━━━━━ Information given
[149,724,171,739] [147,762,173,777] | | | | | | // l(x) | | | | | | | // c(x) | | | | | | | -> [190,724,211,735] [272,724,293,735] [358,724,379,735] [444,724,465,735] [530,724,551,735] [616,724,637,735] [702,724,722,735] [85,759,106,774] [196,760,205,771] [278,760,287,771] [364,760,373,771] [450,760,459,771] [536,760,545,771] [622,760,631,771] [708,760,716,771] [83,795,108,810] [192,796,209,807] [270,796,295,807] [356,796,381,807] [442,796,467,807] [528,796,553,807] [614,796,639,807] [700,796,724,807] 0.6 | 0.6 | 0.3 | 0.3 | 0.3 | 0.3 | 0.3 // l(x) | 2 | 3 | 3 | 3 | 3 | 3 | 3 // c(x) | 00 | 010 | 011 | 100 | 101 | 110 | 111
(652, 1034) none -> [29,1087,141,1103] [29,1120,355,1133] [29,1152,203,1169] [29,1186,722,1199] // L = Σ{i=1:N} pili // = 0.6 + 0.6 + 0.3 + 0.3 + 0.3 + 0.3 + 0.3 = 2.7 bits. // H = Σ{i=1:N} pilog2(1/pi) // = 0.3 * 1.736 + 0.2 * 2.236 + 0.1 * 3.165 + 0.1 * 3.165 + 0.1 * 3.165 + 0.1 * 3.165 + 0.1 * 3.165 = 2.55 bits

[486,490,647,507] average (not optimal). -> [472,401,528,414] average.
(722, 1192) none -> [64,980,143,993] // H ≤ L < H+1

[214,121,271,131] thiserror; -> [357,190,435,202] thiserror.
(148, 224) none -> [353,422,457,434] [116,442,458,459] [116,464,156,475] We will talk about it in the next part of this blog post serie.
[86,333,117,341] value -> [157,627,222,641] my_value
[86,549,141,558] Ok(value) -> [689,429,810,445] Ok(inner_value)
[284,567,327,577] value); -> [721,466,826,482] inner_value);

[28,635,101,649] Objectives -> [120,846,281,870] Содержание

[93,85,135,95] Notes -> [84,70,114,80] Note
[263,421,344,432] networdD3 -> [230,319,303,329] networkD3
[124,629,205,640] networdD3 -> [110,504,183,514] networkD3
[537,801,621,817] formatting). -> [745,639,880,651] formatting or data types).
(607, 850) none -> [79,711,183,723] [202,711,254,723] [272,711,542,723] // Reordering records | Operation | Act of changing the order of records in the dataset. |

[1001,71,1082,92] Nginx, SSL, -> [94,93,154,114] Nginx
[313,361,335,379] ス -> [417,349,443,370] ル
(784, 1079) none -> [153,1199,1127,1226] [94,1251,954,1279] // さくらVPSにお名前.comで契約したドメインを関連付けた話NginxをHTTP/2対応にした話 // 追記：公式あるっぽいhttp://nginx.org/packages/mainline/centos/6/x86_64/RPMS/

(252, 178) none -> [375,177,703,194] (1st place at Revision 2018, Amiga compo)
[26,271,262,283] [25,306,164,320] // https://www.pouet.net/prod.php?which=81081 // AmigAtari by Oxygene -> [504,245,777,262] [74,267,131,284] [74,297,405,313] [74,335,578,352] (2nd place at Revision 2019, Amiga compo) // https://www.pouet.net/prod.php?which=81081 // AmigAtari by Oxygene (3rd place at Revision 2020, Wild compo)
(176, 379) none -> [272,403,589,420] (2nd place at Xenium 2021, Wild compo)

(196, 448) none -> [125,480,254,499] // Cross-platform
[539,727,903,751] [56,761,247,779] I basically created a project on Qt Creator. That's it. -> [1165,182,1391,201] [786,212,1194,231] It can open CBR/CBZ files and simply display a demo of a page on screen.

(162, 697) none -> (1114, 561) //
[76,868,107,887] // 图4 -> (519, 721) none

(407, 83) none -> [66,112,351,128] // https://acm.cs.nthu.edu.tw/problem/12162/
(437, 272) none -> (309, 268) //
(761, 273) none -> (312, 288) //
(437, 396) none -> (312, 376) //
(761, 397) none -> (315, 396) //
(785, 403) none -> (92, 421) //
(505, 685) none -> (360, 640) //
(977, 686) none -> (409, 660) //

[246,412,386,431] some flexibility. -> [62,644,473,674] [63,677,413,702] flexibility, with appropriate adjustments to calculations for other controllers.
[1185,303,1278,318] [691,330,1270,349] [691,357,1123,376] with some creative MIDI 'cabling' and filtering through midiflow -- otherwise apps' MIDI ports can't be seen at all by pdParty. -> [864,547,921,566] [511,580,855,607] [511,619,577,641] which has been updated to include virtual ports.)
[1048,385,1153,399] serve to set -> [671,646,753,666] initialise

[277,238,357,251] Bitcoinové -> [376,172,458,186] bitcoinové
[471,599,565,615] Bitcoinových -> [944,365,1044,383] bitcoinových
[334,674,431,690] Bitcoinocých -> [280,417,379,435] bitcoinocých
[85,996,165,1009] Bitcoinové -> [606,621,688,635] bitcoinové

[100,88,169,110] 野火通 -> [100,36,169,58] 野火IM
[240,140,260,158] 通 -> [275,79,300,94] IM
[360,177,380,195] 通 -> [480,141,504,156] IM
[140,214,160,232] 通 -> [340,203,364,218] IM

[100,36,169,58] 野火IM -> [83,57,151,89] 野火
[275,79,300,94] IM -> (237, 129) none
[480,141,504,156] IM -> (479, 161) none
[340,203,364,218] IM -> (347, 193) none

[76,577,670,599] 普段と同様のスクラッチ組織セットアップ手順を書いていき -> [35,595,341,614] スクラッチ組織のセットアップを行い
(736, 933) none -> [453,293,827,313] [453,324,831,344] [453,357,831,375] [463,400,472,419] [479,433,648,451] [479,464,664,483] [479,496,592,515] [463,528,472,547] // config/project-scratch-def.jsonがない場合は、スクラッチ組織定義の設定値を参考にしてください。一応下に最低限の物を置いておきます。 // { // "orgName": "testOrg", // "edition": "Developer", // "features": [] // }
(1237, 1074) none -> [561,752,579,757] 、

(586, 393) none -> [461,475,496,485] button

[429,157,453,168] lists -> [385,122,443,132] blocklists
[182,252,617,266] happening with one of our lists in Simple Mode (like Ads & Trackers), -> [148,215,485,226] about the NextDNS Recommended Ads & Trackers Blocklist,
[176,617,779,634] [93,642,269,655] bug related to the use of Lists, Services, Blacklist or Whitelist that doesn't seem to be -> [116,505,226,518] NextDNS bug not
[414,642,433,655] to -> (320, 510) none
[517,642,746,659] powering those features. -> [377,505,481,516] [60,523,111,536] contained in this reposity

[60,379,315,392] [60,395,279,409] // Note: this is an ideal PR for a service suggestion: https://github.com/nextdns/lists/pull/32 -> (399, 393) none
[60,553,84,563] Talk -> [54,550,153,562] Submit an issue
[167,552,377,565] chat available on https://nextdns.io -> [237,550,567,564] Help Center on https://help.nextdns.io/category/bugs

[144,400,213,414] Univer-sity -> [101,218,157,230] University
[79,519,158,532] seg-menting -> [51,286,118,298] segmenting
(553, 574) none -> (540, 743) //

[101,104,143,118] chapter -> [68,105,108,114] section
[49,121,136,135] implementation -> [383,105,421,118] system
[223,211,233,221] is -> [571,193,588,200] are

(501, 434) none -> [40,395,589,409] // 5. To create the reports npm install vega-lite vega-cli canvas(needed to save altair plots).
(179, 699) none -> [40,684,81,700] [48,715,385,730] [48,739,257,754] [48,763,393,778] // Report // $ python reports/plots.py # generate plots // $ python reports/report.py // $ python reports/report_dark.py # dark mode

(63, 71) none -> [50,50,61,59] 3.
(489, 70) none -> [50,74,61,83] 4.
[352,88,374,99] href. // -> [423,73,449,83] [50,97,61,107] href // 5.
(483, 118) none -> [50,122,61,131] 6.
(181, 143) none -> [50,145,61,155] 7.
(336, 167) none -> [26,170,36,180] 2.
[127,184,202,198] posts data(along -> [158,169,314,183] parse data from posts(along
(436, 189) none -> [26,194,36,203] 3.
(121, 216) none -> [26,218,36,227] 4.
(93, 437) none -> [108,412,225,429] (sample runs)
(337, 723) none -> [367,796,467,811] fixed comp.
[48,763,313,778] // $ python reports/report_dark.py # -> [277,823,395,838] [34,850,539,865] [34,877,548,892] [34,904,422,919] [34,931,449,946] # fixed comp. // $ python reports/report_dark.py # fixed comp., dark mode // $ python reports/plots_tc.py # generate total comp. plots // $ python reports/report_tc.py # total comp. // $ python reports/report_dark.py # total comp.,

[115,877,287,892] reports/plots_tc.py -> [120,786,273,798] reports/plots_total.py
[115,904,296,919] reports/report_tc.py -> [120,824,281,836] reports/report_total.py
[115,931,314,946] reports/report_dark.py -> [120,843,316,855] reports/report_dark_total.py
━━━━━━━━━━
● Exercise requirements: Pull every line containing "place" out of the entries.

● Finished exercise:
(252, 178) none -> [375,177,703,194] (1st place at Revision 2018, Amiga compo)
[26,271,262,283] [25,306,164,320] // https://www.pouet.net/prod.php?which=81081 // AmigAtari by Oxygene -> [504,245,777,262] [74,267,131,284] [74,297,405,313] [74,335,578,352] (2nd place at Revision 2019, Amiga compo) // https://www.pouet.net/prod.php?which=81081 // AmigAtari by Oxygene (3rd place at Revision 2020, Wild compo)
(176, 379) none -> [272,403,589,420] (2nd place at Xenium 2021, Wild compo)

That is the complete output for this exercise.